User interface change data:
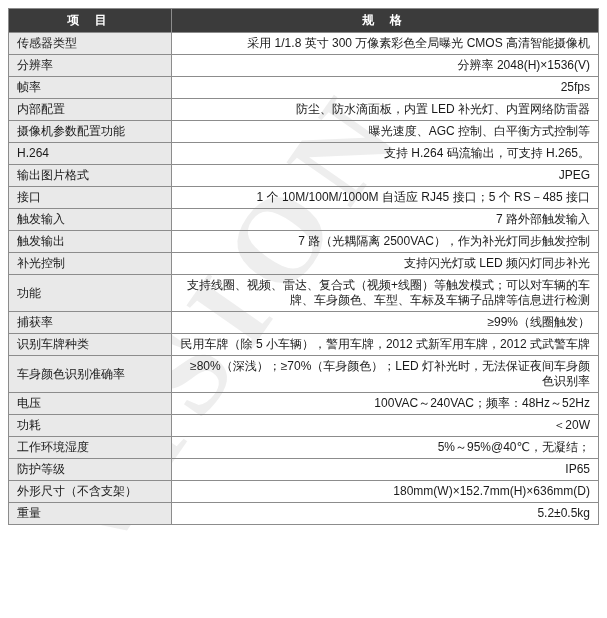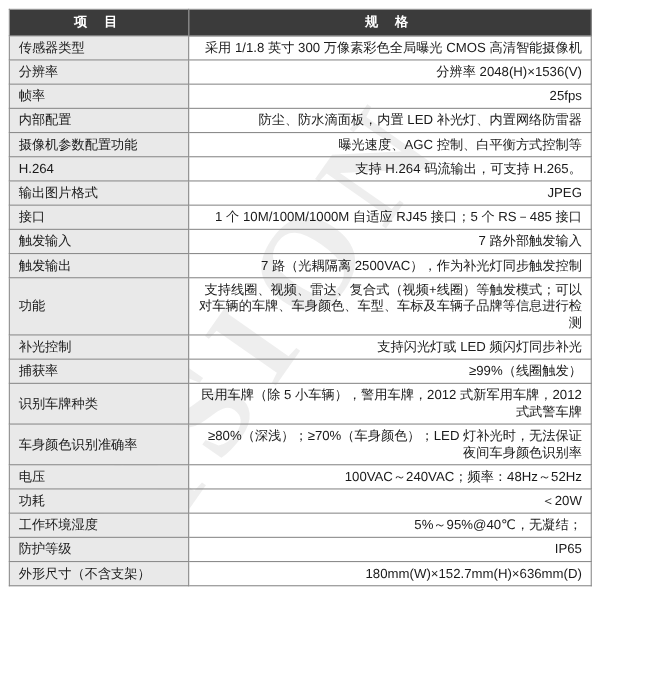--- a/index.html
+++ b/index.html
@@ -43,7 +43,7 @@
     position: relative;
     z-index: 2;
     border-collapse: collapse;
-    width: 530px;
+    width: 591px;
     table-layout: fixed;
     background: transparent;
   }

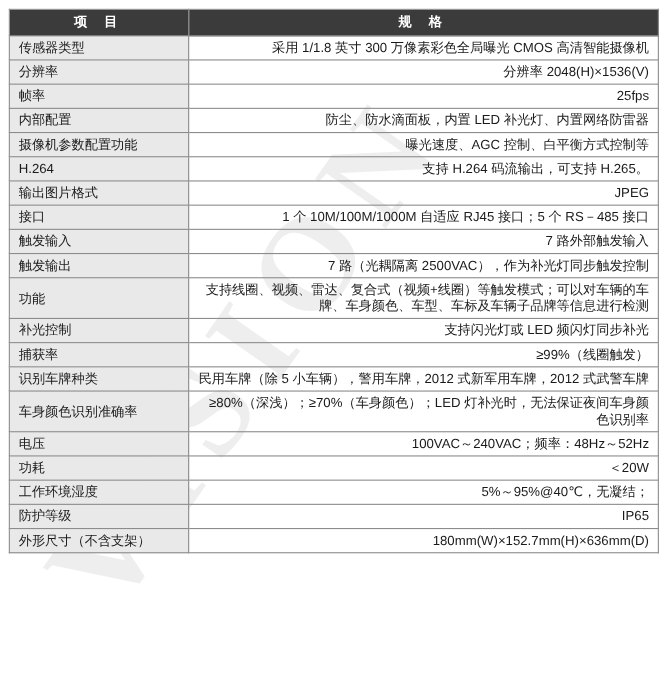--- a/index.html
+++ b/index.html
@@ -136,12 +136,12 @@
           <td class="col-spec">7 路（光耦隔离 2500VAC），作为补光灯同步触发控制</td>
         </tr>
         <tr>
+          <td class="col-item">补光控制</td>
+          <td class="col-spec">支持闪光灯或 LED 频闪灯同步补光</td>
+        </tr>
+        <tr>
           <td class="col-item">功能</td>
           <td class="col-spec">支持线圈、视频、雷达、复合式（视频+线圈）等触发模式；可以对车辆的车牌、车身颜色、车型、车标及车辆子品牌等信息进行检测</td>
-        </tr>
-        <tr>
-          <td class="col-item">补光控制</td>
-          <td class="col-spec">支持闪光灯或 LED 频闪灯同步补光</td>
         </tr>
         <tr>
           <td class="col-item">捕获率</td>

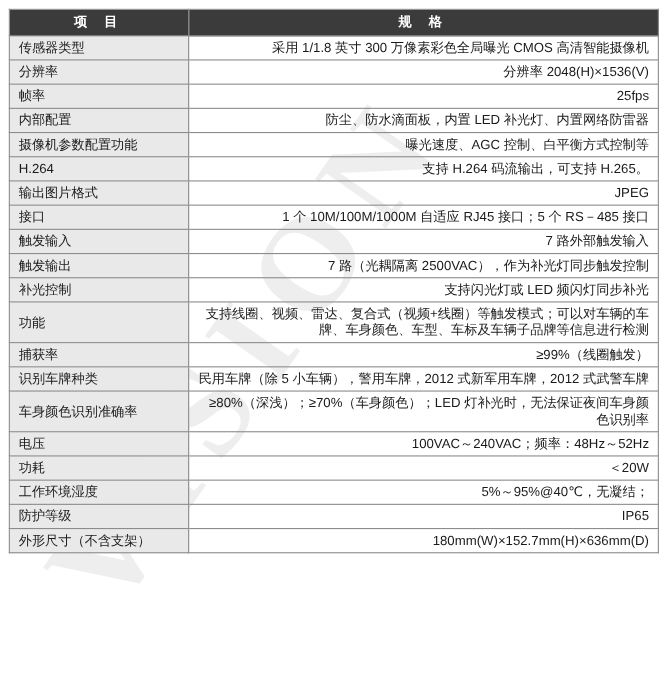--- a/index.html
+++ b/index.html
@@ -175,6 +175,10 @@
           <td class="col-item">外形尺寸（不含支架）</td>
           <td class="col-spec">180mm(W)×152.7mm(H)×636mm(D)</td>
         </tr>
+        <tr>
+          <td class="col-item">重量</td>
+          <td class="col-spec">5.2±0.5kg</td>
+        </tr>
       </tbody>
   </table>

--

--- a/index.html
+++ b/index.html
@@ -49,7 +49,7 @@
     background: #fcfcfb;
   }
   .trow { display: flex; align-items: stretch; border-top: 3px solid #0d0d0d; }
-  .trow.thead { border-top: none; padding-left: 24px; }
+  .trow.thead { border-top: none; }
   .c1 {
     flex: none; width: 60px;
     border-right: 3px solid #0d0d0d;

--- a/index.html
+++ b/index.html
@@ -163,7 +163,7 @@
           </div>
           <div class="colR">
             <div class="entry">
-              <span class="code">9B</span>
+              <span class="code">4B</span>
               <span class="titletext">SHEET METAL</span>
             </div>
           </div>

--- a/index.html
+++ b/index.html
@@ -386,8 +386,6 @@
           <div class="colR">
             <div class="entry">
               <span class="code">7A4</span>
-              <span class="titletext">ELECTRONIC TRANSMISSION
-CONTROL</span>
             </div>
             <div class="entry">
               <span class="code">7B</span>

◆ **What you should do**:
Lines in the data that include the word "flex" should all be copied.

◆ **Solution to this task**:
   .trow { display: flex; align-items: stretch; border-top: 3px solid #0d0d0d; }
     flex: none; width: 60px;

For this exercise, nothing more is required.